- _Task objective_: Count the lines below that contain "displays". Answer with the number alone.

Edit tracking data
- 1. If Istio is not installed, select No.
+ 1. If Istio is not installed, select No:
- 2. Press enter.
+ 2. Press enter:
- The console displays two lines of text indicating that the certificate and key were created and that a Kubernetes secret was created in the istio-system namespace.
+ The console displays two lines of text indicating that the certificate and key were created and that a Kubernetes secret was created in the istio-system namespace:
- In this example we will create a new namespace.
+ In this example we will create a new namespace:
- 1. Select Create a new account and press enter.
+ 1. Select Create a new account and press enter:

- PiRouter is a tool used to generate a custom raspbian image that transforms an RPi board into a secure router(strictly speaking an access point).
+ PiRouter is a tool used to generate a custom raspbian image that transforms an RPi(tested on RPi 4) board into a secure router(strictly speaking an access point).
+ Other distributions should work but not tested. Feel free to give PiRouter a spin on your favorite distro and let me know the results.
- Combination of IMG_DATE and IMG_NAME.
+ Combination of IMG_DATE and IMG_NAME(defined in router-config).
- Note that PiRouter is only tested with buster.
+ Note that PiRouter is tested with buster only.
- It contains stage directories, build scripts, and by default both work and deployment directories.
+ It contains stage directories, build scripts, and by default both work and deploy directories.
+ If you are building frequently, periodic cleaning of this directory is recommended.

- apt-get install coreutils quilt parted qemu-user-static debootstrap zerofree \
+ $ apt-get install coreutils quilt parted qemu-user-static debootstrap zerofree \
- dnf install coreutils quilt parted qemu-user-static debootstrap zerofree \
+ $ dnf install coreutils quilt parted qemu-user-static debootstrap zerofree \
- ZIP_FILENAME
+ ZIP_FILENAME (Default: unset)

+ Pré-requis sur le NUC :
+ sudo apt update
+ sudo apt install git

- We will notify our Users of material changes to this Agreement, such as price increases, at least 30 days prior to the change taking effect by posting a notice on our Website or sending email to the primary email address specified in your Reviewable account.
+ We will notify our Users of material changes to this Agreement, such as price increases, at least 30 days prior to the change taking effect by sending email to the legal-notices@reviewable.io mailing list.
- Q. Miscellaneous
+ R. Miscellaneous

- _Problem solution_: 2